(Web document revisions)
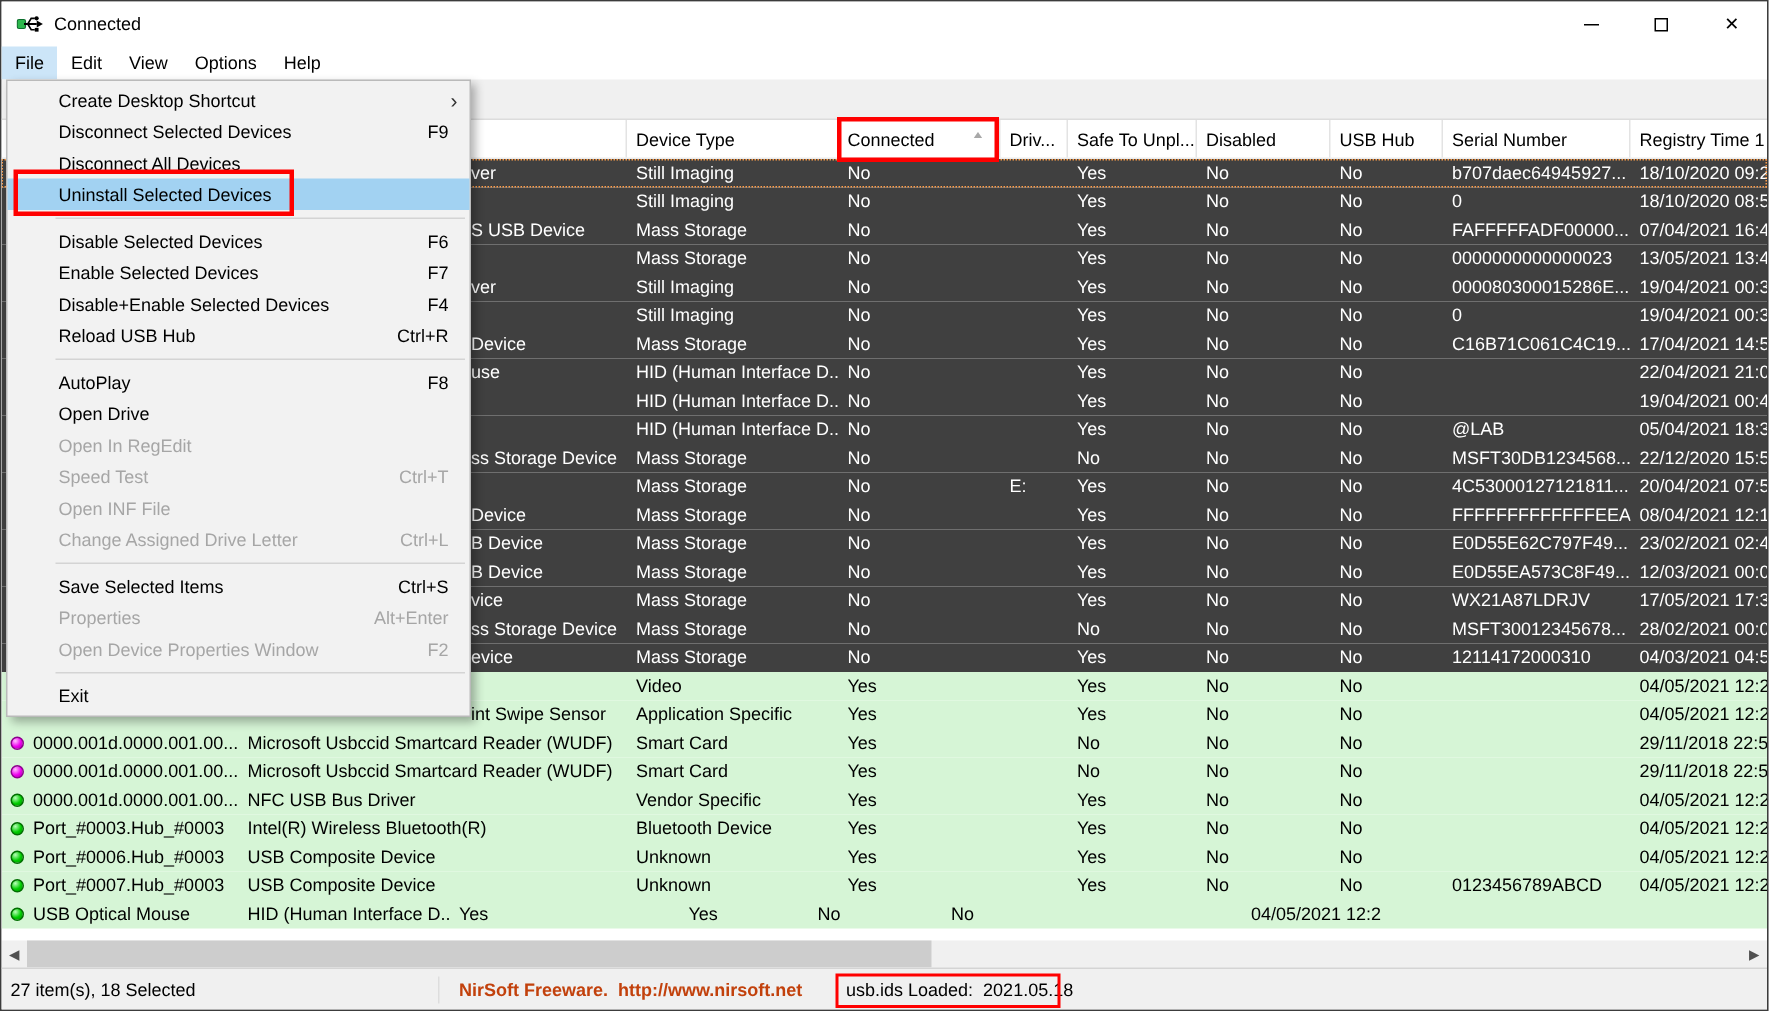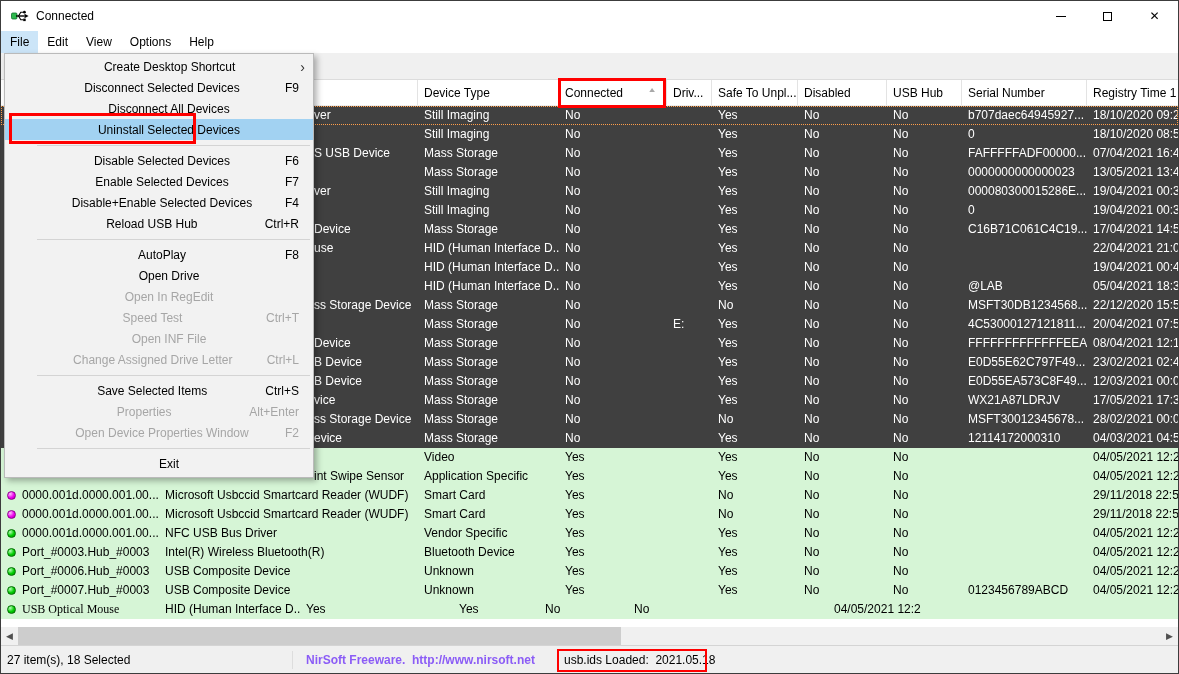"Create Desktop Shortcut" .menu { text-align: center -> none }
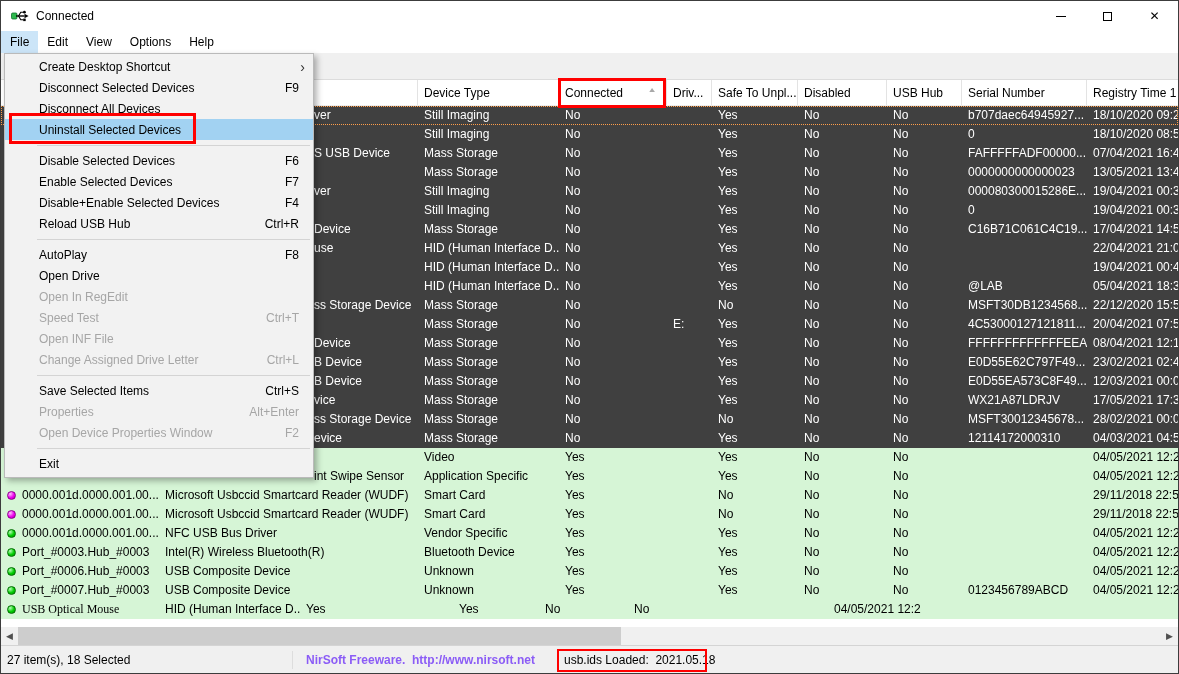"USB Optical Mouse" div.cell { font-family: Liberation Serif, serif -> none }
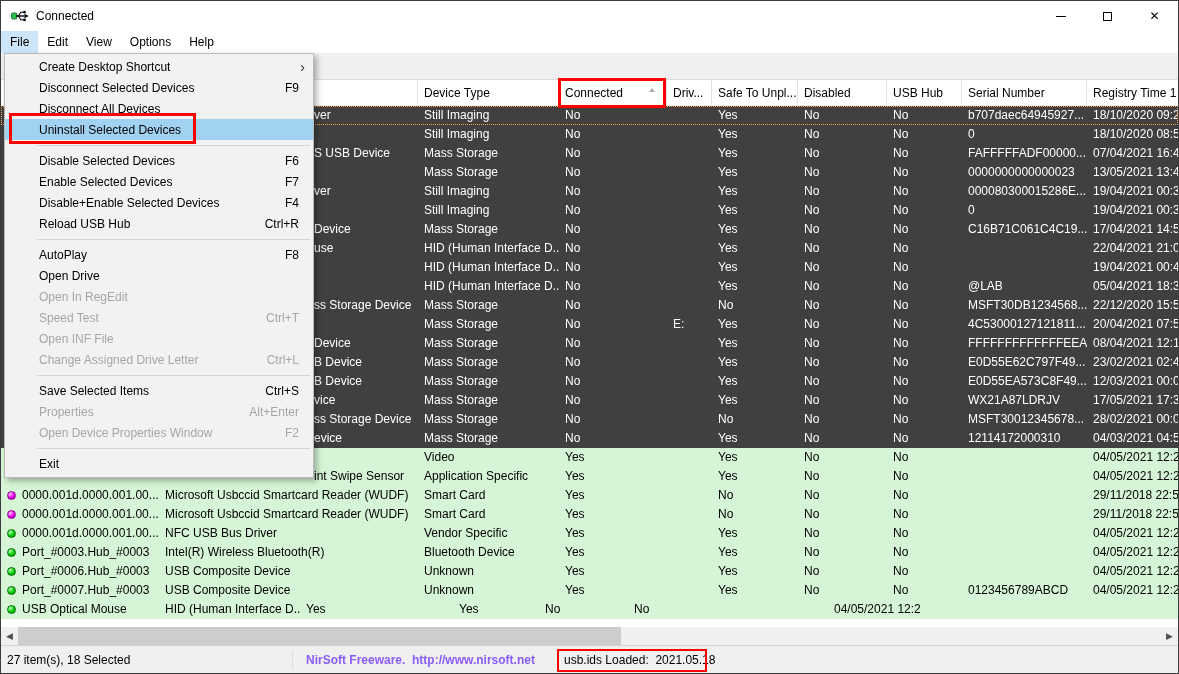"NirSoft Freeware. http://www.nirsoft.net" .status-link { color: #8b5cf6 -> #c2410c }
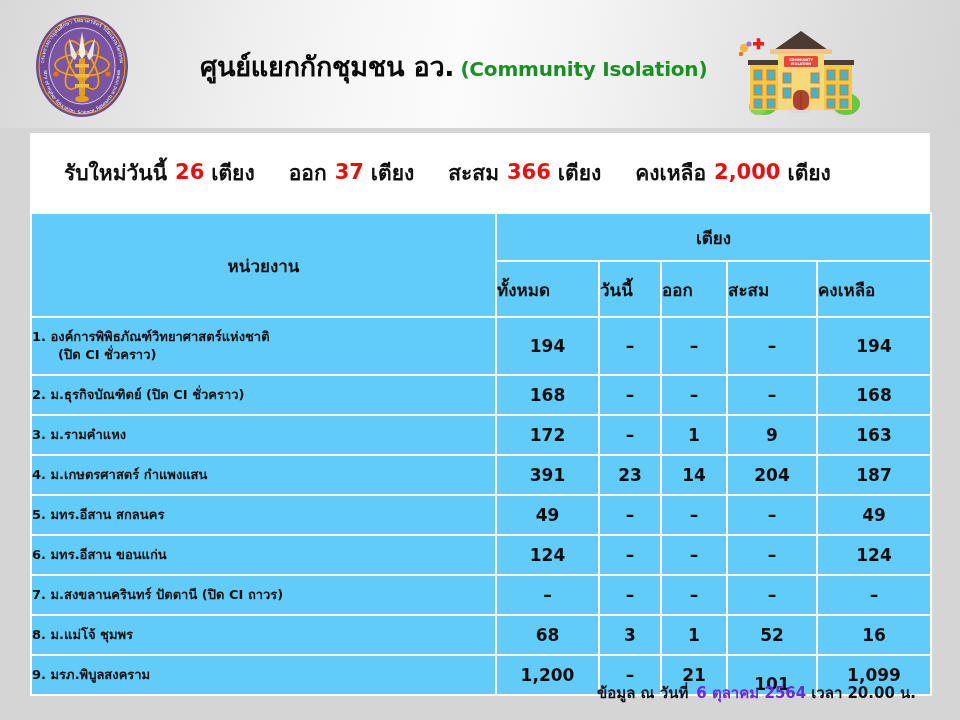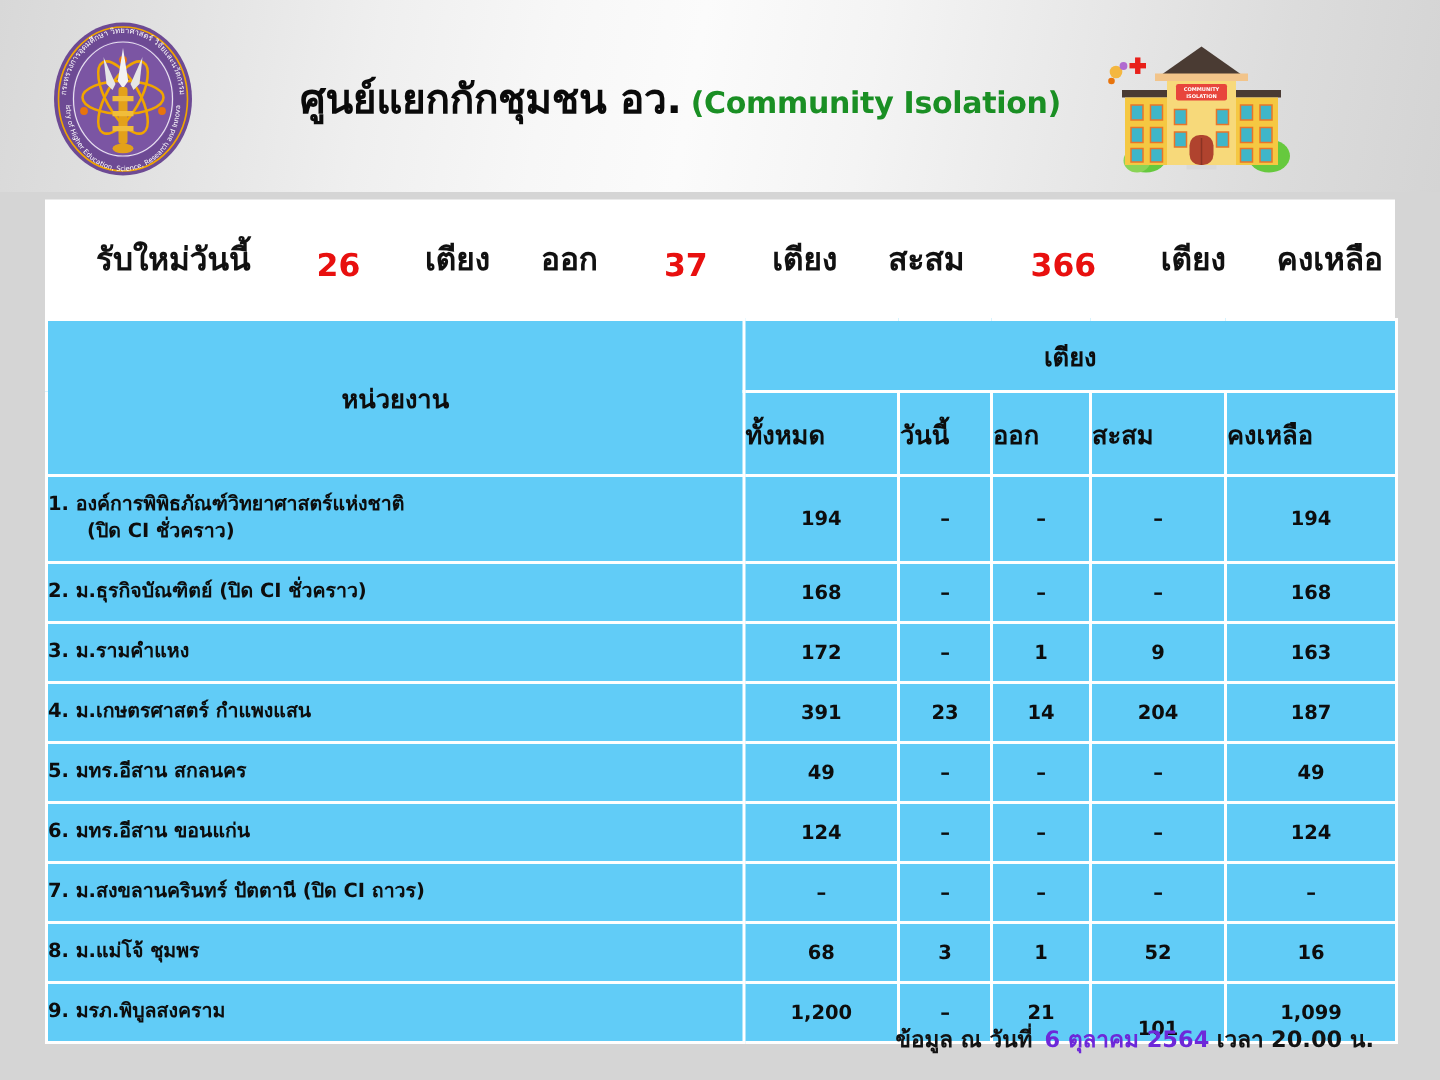"รับใหม่วันนี้" .stat { align-items: flex-end -> center; gap: 36px -> none }
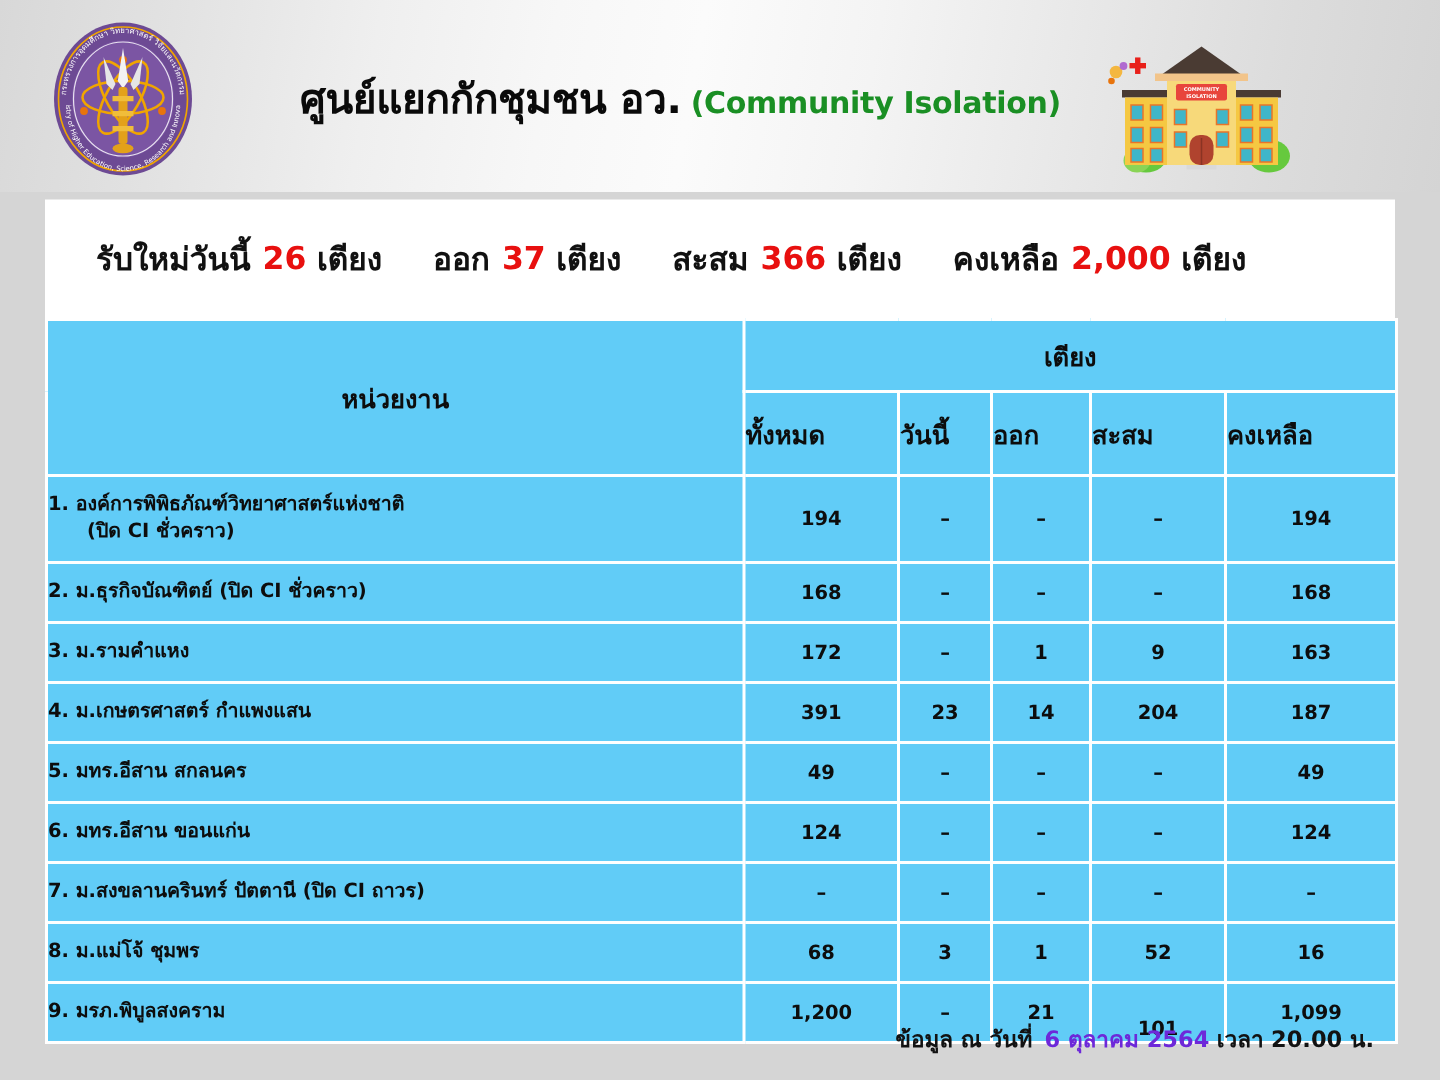"194" td.num { font-size: 13px -> 17px }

▶ _Problem statement_
Both ends included, copy the lines from the one holding "Liberation Serif, serif" to the last line of the entries exactly, with all pictures left out.

▶ _Problem solution_
"USB Optical Mouse" div.cell { font-family: Liberation Serif, serif -> none }
"NirSoft Freeware. http://www.nirsoft.net" .status-link { color: #8b5cf6 -> #c2410c }
"รับใหม่วันนี้" .stat { align-items: flex-end -> center; gap: 36px -> none }
"194" td.num { font-size: 13px -> 17px }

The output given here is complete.